Our local hamlet is putting on a Christmas Musicale later this month. In addition to singing a shaky soprano in the choir, I’m also taking part in a girls trio doing Ave Maria. We’re using Schubert’s setting, since it’s probably the most familiar these days — thanks to Frank Sinatra, et al.

What I didn’t know was that Schubert, who composed the iconic melody and cascading arpeggio accompaniment in 1825, didn’t write it for the Latin prayer. It was part of his seven-song cycle for a German translation of Sir Walter Scott’s Lady of the Lake. I’ll pause a moment while that sinks in. Or maybe you already knew, and I am the only one floored by this revelation, courtesy Wikipedia.

Lady of the Lake
Illustration from Lady of the Lake

Perhaps it hits me particularly hard, since Lady of the Lake is one of my absolute favorites.
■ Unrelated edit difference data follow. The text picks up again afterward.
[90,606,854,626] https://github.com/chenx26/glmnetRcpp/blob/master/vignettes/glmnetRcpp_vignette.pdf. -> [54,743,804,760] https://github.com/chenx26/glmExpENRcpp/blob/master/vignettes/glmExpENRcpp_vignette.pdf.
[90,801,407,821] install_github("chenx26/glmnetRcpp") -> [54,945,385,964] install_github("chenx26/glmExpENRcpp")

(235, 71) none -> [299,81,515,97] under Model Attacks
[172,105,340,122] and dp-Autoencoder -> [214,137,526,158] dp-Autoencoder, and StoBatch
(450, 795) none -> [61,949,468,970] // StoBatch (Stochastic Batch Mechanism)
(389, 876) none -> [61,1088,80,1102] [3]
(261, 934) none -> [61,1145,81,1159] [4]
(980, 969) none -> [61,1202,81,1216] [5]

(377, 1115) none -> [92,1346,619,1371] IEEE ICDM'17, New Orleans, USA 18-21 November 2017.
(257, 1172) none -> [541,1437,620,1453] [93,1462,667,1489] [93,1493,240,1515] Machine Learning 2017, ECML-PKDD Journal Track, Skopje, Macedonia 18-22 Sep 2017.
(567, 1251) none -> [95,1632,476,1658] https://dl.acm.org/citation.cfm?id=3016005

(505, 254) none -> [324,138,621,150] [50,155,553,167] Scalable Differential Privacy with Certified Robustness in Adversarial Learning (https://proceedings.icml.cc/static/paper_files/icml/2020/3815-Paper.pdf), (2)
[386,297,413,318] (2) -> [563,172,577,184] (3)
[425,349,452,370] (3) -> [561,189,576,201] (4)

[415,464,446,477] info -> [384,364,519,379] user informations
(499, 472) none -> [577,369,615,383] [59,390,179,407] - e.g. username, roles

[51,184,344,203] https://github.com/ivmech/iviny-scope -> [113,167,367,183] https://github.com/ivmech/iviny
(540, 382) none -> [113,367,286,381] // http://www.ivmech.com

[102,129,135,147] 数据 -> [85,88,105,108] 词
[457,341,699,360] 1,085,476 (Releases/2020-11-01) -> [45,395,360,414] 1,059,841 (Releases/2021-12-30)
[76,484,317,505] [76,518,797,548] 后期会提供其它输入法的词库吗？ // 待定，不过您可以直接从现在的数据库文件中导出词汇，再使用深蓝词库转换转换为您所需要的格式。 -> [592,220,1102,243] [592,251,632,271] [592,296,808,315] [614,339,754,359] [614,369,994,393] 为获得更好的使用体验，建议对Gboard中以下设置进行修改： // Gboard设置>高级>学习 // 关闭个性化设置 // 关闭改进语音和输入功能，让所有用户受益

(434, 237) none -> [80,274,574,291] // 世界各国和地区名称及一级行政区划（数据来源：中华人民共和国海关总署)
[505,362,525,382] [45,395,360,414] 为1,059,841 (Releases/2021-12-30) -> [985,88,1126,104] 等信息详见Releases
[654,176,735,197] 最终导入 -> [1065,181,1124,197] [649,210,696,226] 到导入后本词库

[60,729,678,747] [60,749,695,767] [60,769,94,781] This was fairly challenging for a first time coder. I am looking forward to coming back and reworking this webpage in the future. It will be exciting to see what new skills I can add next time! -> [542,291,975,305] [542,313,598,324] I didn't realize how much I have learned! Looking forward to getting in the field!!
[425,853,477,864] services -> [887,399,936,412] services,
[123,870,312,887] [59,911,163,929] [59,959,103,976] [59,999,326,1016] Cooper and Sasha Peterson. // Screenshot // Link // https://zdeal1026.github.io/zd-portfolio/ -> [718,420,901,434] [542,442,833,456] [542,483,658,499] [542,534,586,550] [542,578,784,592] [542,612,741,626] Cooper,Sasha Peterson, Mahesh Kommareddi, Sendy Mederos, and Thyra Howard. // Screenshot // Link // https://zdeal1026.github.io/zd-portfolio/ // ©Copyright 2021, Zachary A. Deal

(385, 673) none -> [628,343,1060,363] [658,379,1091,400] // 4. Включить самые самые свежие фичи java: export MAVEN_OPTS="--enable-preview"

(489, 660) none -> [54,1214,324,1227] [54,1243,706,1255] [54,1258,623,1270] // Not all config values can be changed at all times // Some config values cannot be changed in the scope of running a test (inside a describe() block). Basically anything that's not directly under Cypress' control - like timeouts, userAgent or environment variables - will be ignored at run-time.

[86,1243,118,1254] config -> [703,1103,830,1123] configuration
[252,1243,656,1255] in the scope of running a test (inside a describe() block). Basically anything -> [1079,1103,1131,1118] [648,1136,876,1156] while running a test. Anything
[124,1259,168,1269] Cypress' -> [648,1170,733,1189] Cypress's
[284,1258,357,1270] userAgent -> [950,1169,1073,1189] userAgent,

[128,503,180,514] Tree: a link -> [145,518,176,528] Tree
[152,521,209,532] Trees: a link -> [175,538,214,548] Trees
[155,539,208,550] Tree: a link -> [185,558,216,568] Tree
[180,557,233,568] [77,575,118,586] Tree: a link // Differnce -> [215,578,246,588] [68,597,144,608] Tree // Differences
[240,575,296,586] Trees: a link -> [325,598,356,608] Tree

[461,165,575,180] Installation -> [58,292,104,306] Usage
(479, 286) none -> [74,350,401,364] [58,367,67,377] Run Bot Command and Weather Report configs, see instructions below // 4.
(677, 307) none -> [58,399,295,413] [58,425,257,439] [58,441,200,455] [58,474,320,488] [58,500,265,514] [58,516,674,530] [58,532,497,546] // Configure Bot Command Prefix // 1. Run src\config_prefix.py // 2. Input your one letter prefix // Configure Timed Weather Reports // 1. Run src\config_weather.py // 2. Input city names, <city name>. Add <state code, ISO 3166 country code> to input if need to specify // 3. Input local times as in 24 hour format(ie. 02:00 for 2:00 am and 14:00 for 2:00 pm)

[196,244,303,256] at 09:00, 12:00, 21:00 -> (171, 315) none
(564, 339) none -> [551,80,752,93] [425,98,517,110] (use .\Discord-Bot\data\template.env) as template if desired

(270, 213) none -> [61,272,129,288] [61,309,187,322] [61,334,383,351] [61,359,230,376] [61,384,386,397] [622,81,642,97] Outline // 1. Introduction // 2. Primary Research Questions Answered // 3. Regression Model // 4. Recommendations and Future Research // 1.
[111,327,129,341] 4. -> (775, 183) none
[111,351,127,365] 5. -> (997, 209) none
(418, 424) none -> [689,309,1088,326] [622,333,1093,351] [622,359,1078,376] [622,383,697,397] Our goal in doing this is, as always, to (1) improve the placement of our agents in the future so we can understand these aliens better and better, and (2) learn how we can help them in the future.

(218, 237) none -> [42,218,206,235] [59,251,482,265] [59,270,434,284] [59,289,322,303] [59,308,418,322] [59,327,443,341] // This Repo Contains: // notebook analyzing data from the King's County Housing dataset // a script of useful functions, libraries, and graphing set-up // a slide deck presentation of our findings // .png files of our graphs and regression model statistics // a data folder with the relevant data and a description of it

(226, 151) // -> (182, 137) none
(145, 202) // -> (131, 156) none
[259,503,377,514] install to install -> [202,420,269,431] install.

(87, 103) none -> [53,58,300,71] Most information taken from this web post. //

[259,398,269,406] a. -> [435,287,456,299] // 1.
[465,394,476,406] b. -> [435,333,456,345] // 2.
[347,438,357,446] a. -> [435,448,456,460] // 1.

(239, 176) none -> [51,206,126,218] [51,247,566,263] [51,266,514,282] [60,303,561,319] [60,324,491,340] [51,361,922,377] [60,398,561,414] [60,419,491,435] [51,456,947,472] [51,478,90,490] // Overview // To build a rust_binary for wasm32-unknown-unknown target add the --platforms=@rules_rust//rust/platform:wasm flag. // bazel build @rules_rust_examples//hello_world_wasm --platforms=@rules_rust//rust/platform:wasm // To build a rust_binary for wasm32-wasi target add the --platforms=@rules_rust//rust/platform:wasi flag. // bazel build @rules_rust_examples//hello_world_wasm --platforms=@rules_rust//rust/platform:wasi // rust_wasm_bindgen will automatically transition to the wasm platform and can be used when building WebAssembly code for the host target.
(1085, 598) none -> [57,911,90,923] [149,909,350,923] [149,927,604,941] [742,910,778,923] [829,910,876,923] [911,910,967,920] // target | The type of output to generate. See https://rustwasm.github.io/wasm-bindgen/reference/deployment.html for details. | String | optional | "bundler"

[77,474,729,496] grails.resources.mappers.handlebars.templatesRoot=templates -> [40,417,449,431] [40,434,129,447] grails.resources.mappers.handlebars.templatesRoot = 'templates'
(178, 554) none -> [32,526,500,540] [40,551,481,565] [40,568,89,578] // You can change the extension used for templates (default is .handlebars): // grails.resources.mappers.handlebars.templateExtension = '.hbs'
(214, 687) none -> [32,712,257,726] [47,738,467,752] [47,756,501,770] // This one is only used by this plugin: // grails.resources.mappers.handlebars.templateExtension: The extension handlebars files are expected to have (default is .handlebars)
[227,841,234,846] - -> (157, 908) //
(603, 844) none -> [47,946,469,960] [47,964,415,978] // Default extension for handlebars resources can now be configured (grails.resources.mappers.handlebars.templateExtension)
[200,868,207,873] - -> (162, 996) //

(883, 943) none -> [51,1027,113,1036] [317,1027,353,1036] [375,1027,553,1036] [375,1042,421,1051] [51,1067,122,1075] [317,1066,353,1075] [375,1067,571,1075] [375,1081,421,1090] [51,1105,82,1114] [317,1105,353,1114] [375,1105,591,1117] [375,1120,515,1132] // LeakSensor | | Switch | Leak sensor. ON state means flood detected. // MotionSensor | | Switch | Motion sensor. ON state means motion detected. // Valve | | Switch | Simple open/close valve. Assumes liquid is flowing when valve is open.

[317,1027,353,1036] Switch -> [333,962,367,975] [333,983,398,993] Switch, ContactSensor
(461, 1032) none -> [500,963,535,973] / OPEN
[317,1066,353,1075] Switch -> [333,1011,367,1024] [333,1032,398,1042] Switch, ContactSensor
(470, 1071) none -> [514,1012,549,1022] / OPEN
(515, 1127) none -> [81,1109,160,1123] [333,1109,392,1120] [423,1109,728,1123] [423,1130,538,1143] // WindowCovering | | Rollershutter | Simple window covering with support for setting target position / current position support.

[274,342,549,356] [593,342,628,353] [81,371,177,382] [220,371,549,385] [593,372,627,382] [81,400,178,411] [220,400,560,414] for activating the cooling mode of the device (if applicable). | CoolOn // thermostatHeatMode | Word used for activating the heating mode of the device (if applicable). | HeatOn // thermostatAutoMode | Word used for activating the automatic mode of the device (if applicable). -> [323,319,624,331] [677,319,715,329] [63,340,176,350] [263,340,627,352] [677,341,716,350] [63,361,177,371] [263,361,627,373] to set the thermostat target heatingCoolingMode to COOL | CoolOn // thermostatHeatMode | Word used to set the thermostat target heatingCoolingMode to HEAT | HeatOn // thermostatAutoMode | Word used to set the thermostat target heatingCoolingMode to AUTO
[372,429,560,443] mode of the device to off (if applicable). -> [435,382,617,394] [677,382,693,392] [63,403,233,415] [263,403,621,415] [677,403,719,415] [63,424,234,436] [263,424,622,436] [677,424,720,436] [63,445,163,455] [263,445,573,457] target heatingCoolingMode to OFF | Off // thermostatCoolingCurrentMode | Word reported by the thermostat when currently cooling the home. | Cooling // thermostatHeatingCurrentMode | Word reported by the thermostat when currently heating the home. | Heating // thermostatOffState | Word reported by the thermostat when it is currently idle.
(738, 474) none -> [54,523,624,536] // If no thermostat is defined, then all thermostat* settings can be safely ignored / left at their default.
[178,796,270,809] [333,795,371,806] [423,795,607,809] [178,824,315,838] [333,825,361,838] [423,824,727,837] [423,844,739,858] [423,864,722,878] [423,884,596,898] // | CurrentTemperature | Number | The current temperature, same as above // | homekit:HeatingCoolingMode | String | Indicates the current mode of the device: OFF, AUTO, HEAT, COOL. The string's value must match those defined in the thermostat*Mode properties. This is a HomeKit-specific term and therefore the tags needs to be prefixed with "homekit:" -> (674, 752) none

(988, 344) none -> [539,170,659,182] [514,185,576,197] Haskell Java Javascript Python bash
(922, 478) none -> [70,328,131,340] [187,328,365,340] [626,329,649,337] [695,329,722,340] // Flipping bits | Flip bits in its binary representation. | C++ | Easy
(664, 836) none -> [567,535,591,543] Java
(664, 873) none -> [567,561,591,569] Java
He goes to do what I had done,
had Douglas’s daughter been his son…

Doesn’t it just send thrills up your spine? Apparently, Schubert wrote Ellens dritter Gesang (Ellen’s Third Song) for a point in the poem where Ellen prays to the Virgin Mary on behalf of her embattled Highland clan. Here it is in English:

Ave Maria! maiden mild!
Listen to a maiden’s prayer!
Thou canst hear though from the wild;
Thou canst save amid despair.
Safe may we sleep beneath thy care,
Though banish’d, outcast and reviled –
Maiden! hear a maiden’s prayer;
Mother, hear a suppliant child!
Ave Maria

Ave Maria! undefiled!
The flinty couch we now must share
Shall seem this down of eider piled,
If thy protection hover there.
The murky cavern’s heavy air
Shall breathe of balm if thou hast smiled;
Then, Maiden! hear a maiden’s prayer,
Mother, list a suppliant child!
Ave Maria!

Ave Maria! stainless styled.
Foul demons of the earth and air,
From this their wonted haunt exiled,
Shall flee before thy presence fair.
We bow us to our lot of care,
Beneath thy guidance reconciled;
Hear for a maid a maiden’s prayer,
And for a father hear a child!
Ave Maria.

The German pronunciation is a bit beyond me at the moment, but you can bet I’m gonna learn it! I should probably try to dig up the other six songs as well. If this is Ellen’s third, that means at least two more are for soprano…

Brignal Ballad

September 9th, 2011

It’s always a good day when you discover a new song, especially one published in 1829, with words by Sir Walter Scott and arrangement for voice and piano by J. F. Hance!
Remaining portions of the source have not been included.